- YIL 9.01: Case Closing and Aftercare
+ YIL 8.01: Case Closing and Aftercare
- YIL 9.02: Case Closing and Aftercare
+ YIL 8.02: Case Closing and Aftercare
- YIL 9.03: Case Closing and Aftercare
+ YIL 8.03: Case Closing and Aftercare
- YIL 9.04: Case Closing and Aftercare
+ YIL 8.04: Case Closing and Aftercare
* * *
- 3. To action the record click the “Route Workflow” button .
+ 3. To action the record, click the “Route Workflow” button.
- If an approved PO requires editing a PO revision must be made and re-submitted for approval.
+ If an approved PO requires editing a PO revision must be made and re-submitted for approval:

Assigned task => Which lines above include "Workflow"? Show each of them by copying it.

Answer section =>
- 3. To action the record click the “Route Workflow” button .
+ 3. To action the record, click the “Route Workflow” button.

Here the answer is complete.